==== Material for this exercise ====
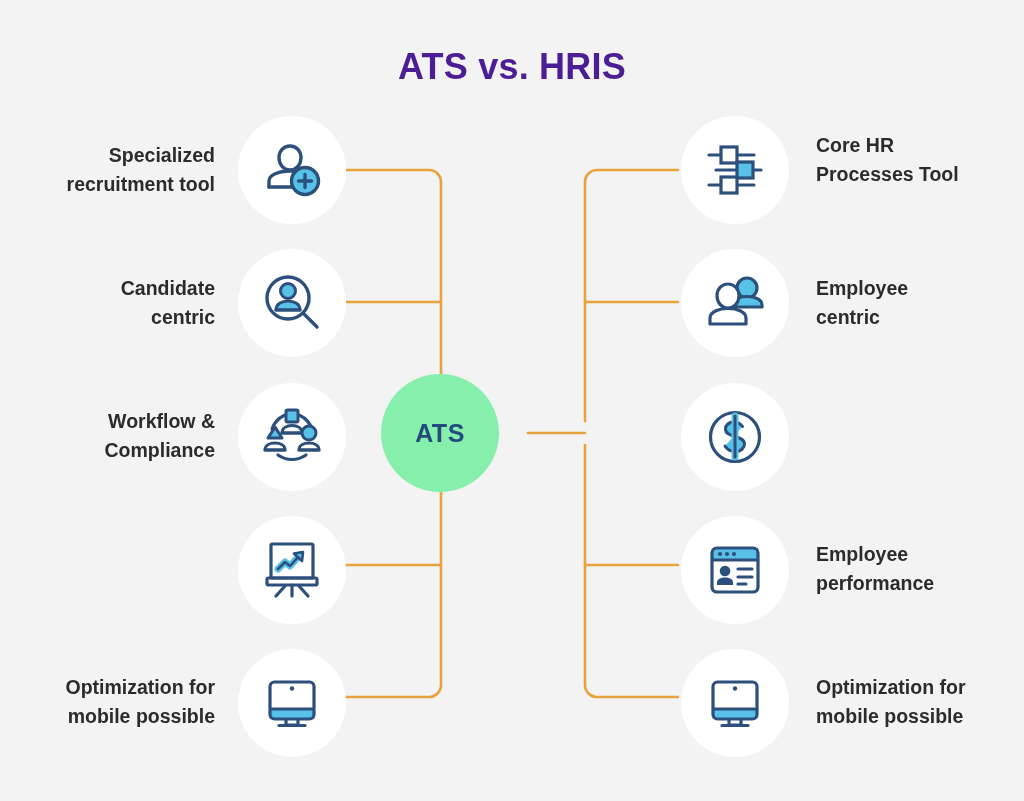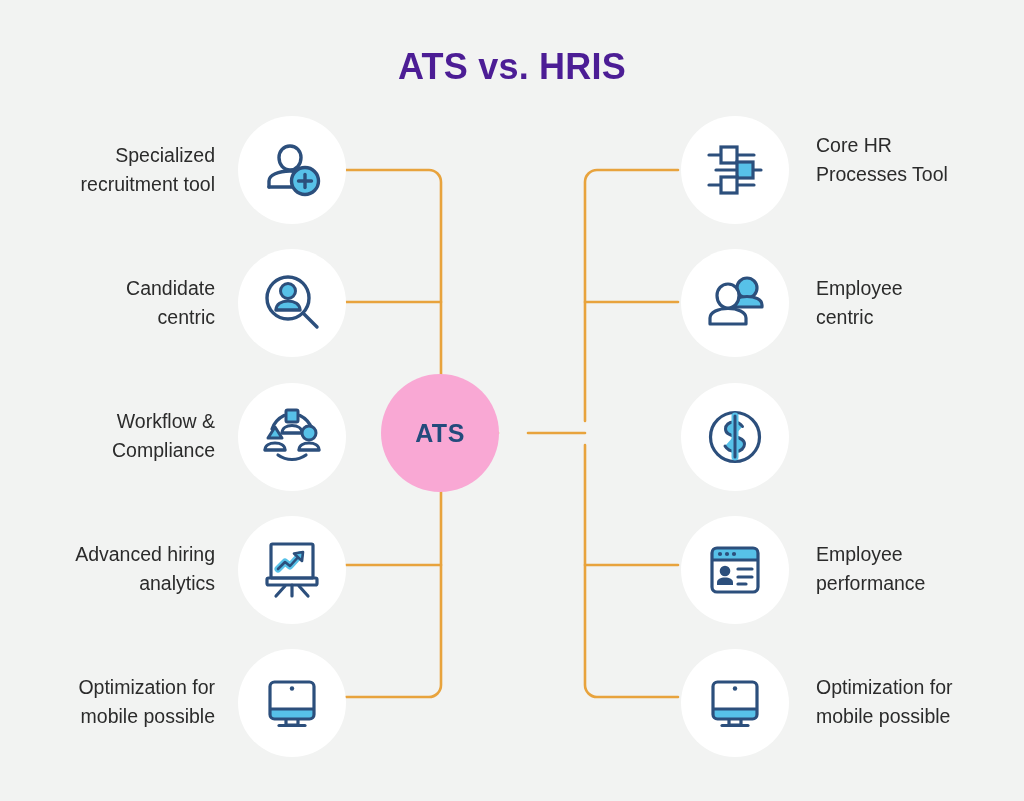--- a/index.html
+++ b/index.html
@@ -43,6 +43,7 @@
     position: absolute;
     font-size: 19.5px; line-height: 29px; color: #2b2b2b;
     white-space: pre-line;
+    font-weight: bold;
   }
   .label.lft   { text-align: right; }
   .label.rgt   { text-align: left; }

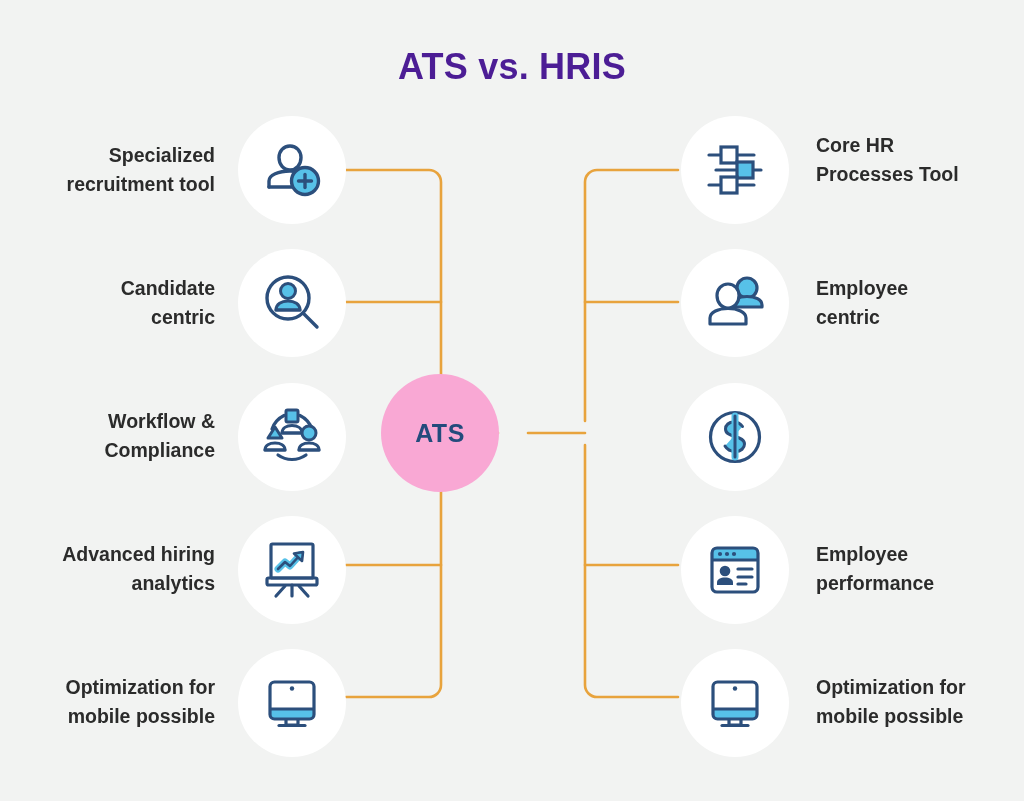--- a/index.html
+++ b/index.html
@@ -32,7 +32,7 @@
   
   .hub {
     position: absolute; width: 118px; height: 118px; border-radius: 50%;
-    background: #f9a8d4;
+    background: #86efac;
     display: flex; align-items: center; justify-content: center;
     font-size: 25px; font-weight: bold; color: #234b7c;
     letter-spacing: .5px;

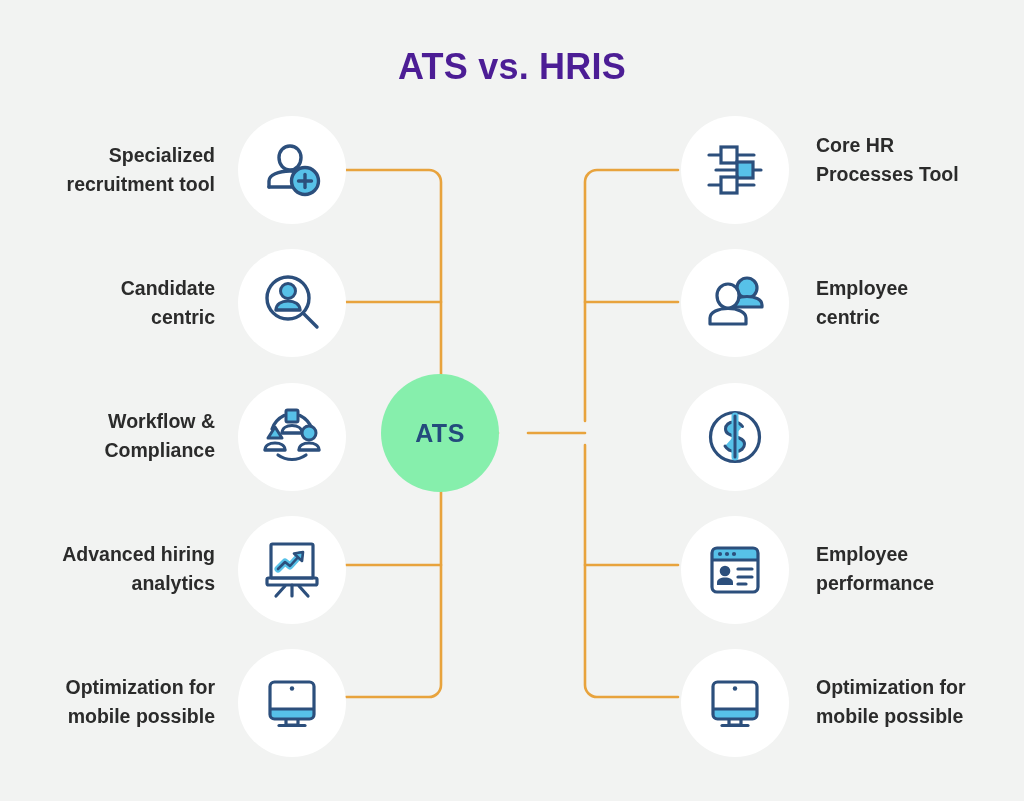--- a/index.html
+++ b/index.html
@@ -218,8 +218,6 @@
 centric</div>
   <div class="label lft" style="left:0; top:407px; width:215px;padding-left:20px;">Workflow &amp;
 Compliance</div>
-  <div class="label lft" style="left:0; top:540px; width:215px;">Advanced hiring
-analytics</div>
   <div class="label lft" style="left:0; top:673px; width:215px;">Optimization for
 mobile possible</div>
====
==== Material for this exercise ====
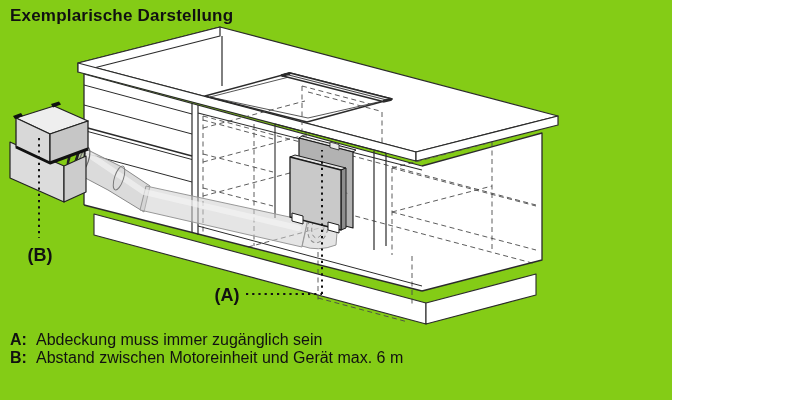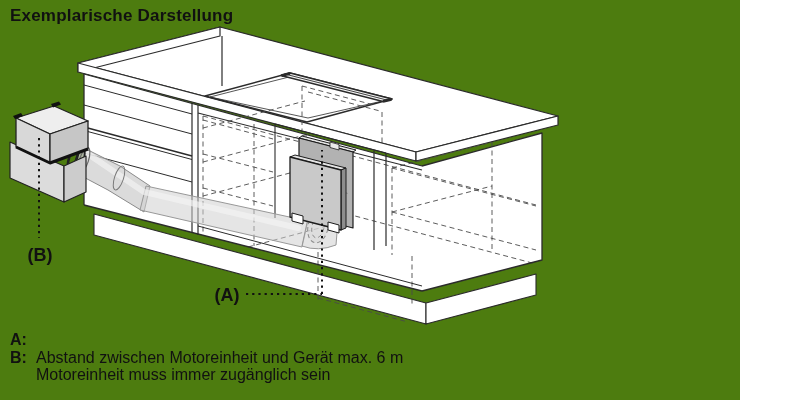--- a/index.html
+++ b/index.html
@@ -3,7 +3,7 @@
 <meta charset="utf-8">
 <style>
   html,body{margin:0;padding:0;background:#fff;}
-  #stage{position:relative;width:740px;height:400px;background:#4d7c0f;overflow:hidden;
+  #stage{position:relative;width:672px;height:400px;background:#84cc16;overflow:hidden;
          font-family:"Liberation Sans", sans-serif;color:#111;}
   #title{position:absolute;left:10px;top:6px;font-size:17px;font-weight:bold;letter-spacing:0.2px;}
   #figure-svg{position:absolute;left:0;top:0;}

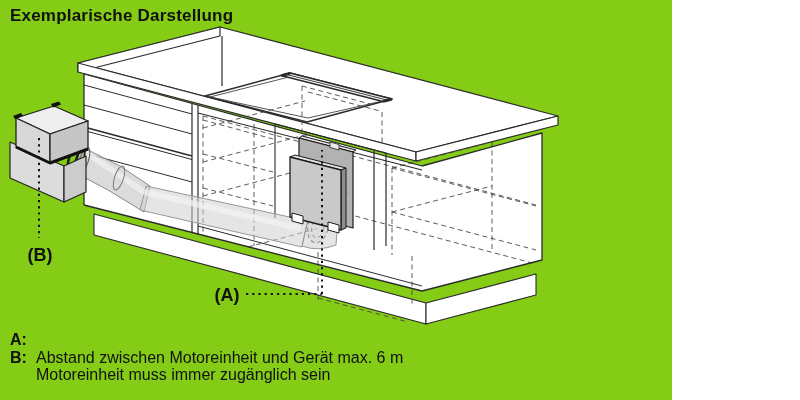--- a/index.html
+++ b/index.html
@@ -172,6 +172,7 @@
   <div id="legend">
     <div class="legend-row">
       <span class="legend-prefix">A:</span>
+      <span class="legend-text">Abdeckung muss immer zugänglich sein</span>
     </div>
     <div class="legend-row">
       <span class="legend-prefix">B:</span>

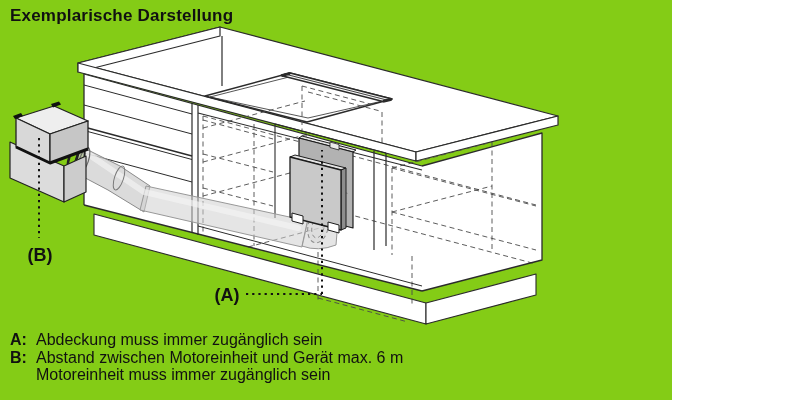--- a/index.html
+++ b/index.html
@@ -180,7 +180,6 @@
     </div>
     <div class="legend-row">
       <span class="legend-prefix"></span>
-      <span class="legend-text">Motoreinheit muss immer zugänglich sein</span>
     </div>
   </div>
====
A verbatim reproduction is expected: starting at the line above that has "white-space: pre-line;", ending at the line that has "Compliance</div>", both included, and with no pictures and no other lines.

     white-space: pre-line;
+    font-weight: bold;
   }
   .label.lft   { text-align: right; }
   .label.rgt   { text-align: left; }

--- a/index.html
+++ b/index.html
@@ -32,7 +32,7 @@
   
   .hub {
     position: absolute; width: 118px; height: 118px; border-radius: 50%;
-    background: #f9a8d4;
+    background: #86efac;
     display: flex; align-items: center; justify-content: center;
     font-size: 25px; font-weight: bold; color: #234b7c;
     letter-spacing: .5px;

--- a/index.html
+++ b/index.html
@@ -218,8 +218,6 @@
 centric</div>
   <div class="label lft" style="left:0; top:407px; width:215px;padding-left:20px;">Workflow &amp;
 Compliance</div>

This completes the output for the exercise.